▸ Data items
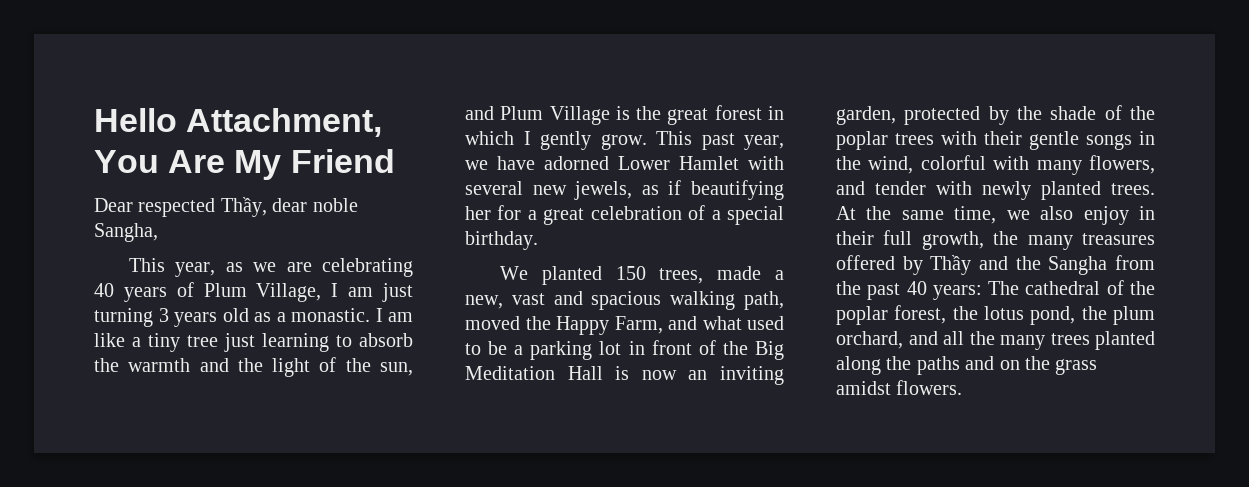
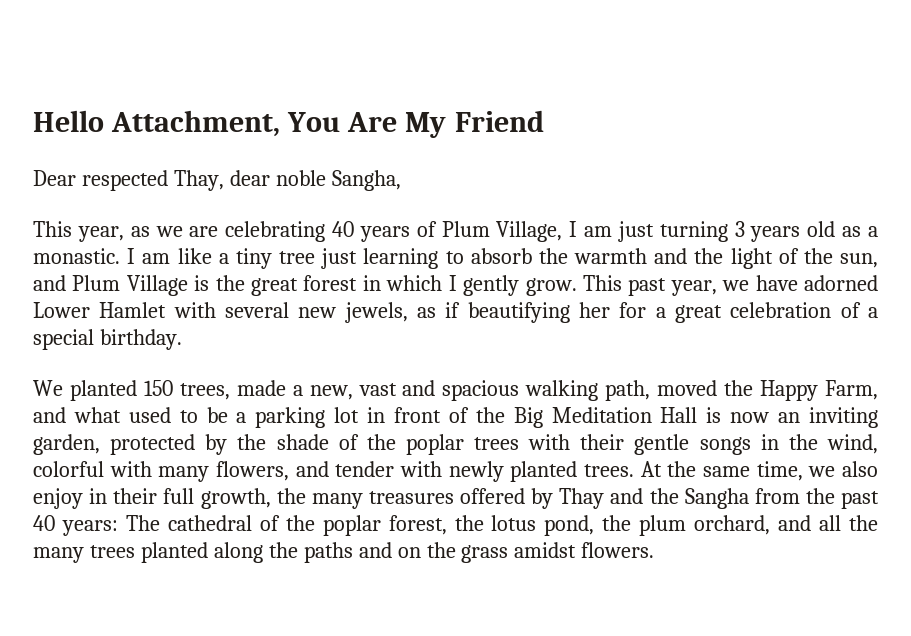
[220,197,267,217] Thầy, -> [173,170,224,191] Thay,
[930,255,972,275] Thầy -> [559,488,605,509] Thay

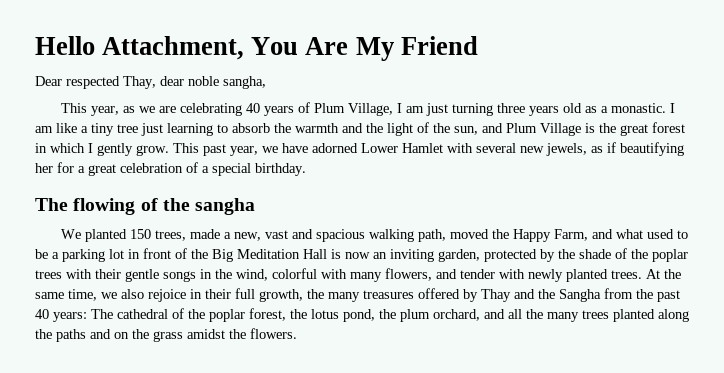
[331,170,401,191] Sangha, -> [223,76,266,89] sangha,
[734,221,745,237] 3 -> [496,103,525,113] three
(182, 339) none -> [35,198,256,215] // The flowing of the sangha
[33,488,83,509] enjoy -> [148,289,186,302] rejoice
(577, 550) none -> [229,329,246,339] the

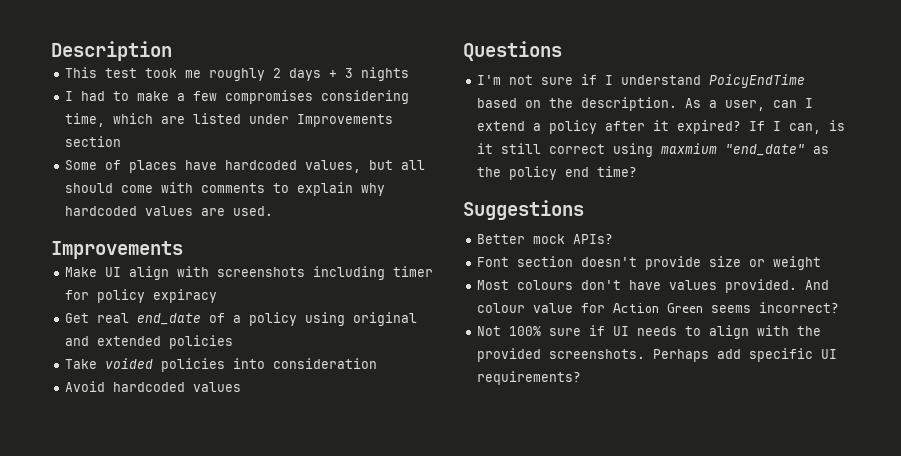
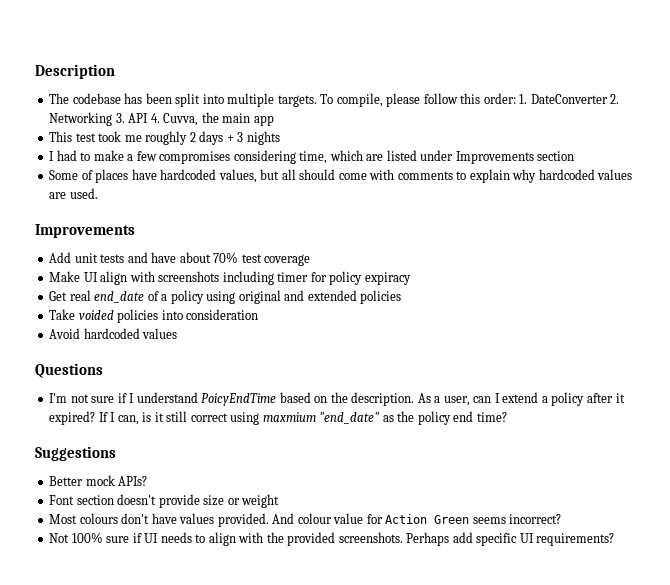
(172, 51) none -> [49,93,620,107] [49,112,274,126] // The codebase has been split into multiple targets. To compile, please follow this order: 1. DateConverter 2. Networking 3. API 4. Cuvva, the main app
(183, 250) none -> [49,252,311,266] // Add unit tests and have about 70% test coverage

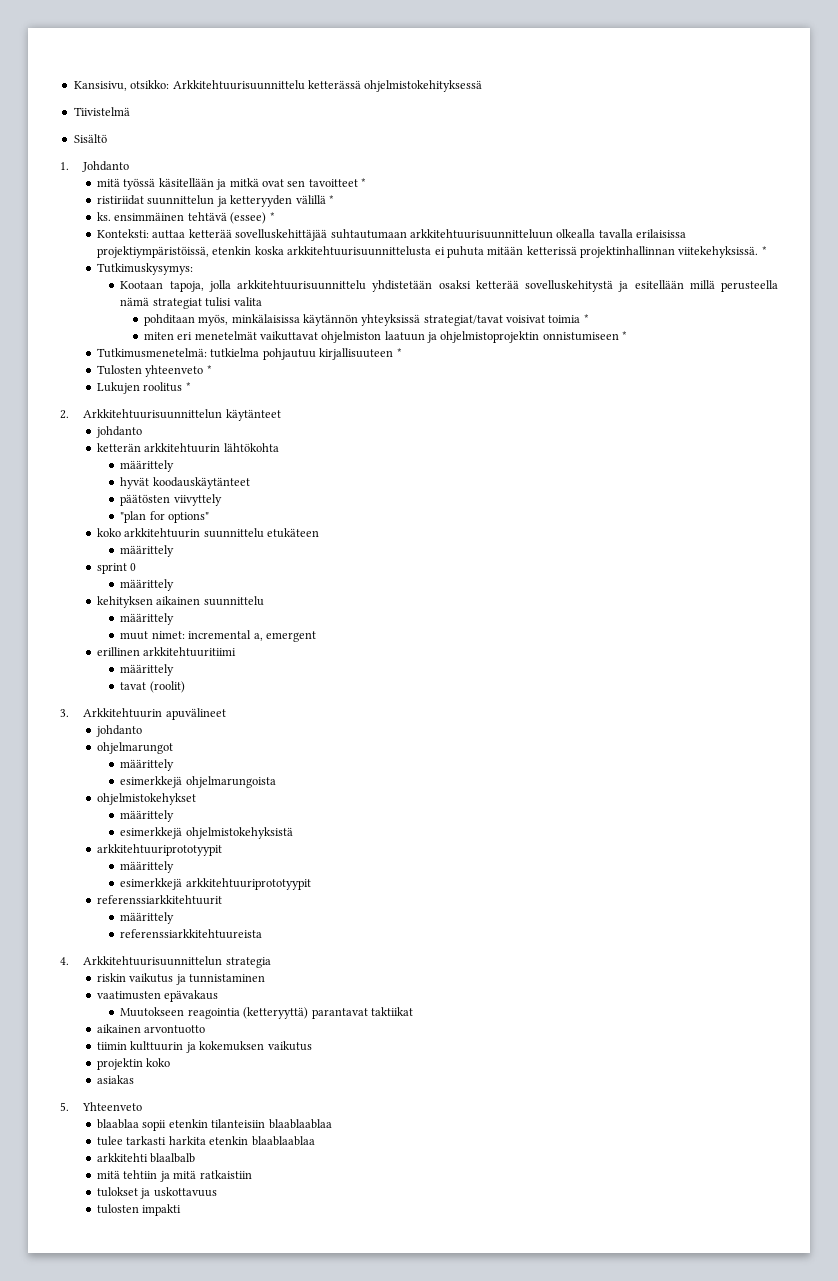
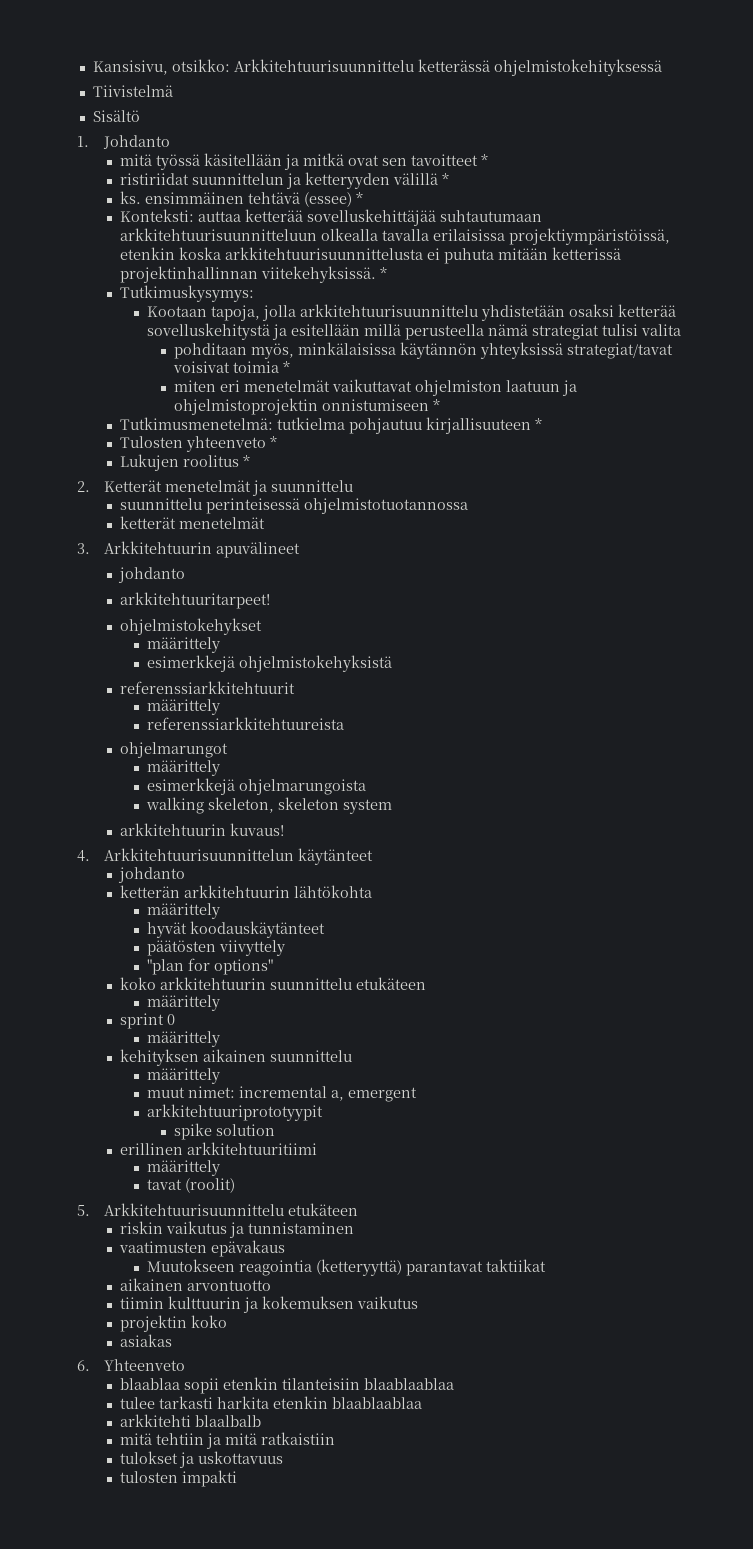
(69, 414) none -> [104,480,354,496] [120,498,469,514] [120,516,266,529] [77,541,301,558] [118,567,186,583] [120,592,271,609] [120,618,263,635] [147,637,221,653] [147,655,393,672] [120,681,296,694] [147,699,221,715] [147,717,345,730] [120,742,229,758] [147,760,221,776] [147,778,367,795] [146,797,393,814] [120,823,285,836] [77,850,90,862] Ketterät menetelmät ja suunnittelu // suunnittelu perinteisessä ohjelmistotuotannossa // ketterät menetelmät // 3. Arkkitehtuurin apuvälineet // johdanto // arkkitehtuuritarpeet! // ohjelmistokehykset // määrittely // esimerkkejä ohjelmistokehyksistä // referenssiarkkitehtuurit // määrittely // referenssiarkkitehtuureista // ohjelmarungot // määrittely // esimerkkejä ohjelmarungoista // walking skeleton, skeleton system // arkkitehtuurin kuvaus! // 4.
(316, 636) none -> [147,1104,324,1121] [174,1123,276,1140] // arkkitehtuuriprototyypit // spike solution
[60,708,226,720] [96,725,143,737] [97,742,174,754] [120,759,175,771] [120,776,276,788] [97,793,197,805] [120,810,175,822] [120,827,293,839] [97,844,223,856] [120,861,175,873] [120,878,311,890] [97,895,223,905] [120,912,175,924] [120,929,263,939] [60,956,271,968] 3. Arkkitehtuurin apuvälineet // johdanto // ohjelmarungot // määrittely // esimerkkejä ohjelmarungoista // ohjelmistokehykset // määrittely // esimerkkejä ohjelmistokehyksistä // arkkitehtuuriprototyypit // määrittely // esimerkkejä arkkitehtuuriprototyypit // referenssiarkkitehtuurit // määrittely // referenssiarkkitehtuureista // 4. Arkkitehtuurisuunnittelun strategia -> [77,1203,359,1216] 5. Arkkitehtuurisuunnittelu etukäteen
[60,1102,69,1111] 5. -> [77,1360,90,1371] 6.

▸ What the task asks
Show the lines of the records above that mention "Thầy".

▸ Task answer
[220,197,267,217] Thầy, -> [173,170,224,191] Thay,
[930,255,972,275] Thầy -> [559,488,605,509] Thay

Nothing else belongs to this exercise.